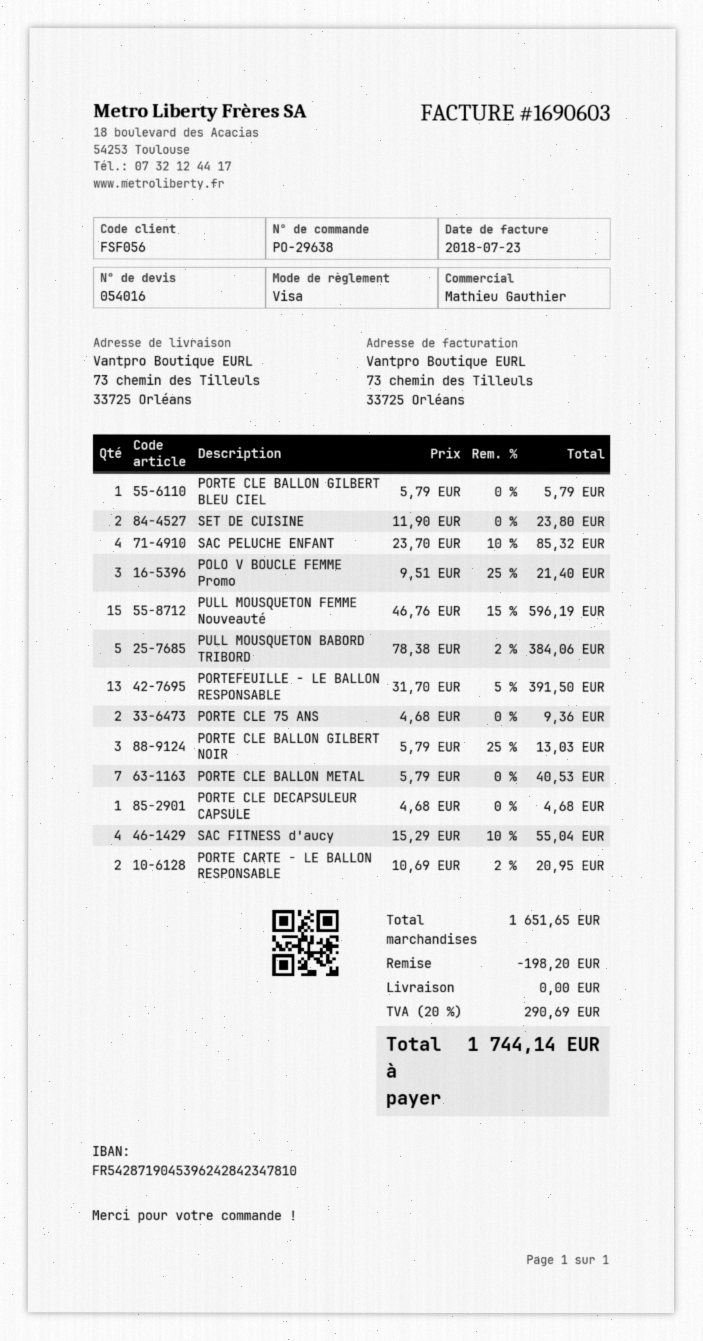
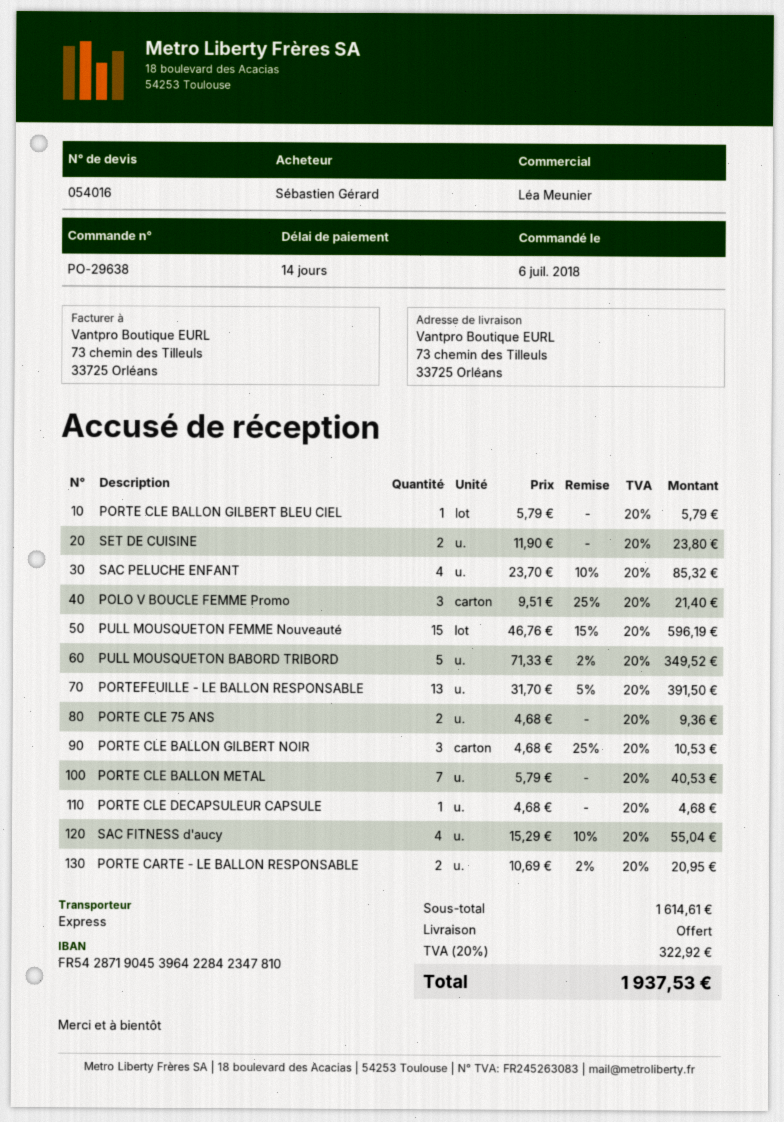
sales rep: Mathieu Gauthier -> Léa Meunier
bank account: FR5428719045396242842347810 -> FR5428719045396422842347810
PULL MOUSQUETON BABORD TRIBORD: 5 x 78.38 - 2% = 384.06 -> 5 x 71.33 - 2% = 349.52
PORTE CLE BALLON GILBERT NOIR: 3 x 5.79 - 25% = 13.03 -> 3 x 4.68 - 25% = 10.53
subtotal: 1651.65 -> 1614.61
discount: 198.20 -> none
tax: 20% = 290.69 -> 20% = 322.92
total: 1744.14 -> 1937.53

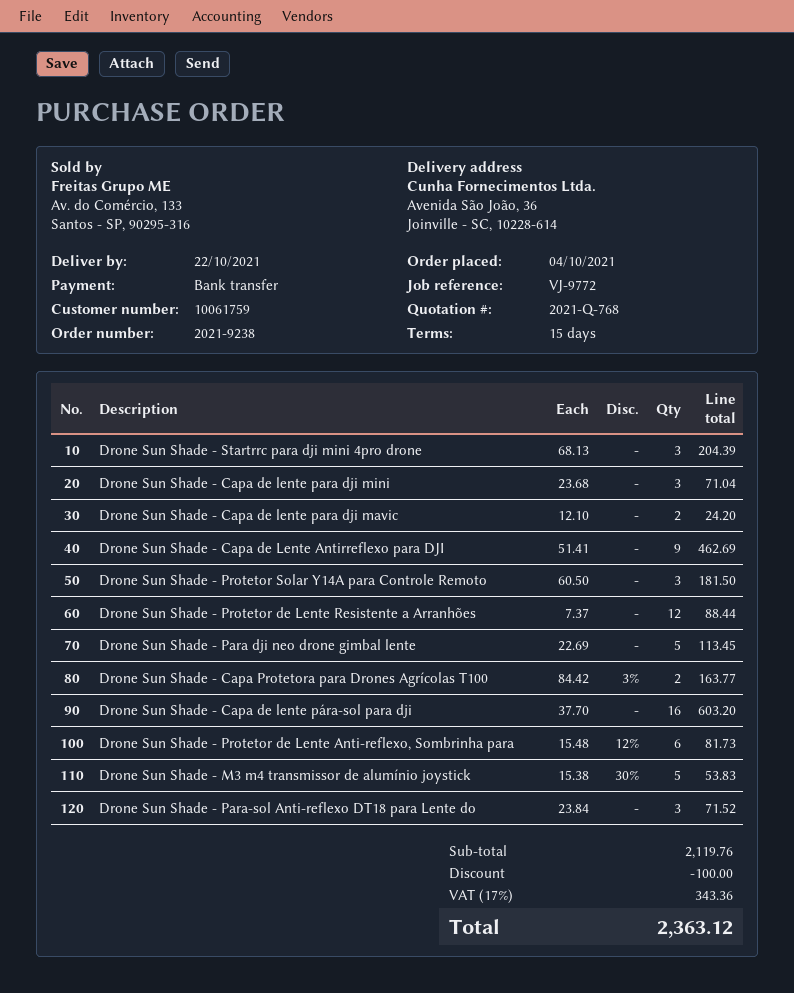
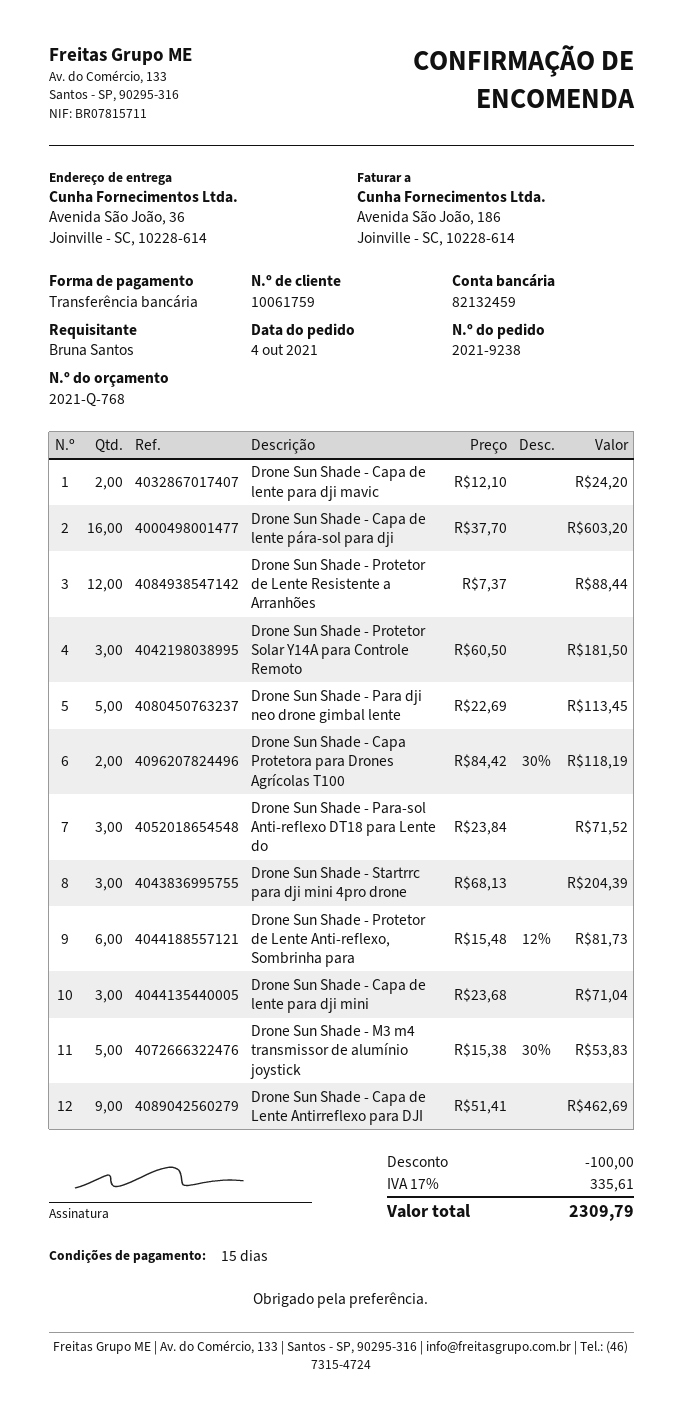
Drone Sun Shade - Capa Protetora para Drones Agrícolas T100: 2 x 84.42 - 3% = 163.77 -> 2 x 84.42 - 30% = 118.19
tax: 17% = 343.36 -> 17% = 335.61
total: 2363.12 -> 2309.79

----

Exercise goal: Leave out the pictures and give the rest of the records again exactly.

Output for this exercise:
sales rep: Mathieu Gauthier -> Léa Meunier
bank account: FR5428719045396242842347810 -> FR5428719045396422842347810
PULL MOUSQUETON BABORD TRIBORD: 5 x 78.38 - 2% = 384.06 -> 5 x 71.33 - 2% = 349.52
PORTE CLE BALLON GILBERT NOIR: 3 x 5.79 - 25% = 13.03 -> 3 x 4.68 - 25% = 10.53
subtotal: 1651.65 -> 1614.61
discount: 198.20 -> none
tax: 20% = 290.69 -> 20% = 322.92
total: 1744.14 -> 1937.53

Drone Sun Shade - Capa Protetora para Drones Agrícolas T100: 2 x 84.42 - 3% = 163.77 -> 2 x 84.42 - 30% = 118.19
tax: 17% = 343.36 -> 17% = 335.61
total: 2363.12 -> 2309.79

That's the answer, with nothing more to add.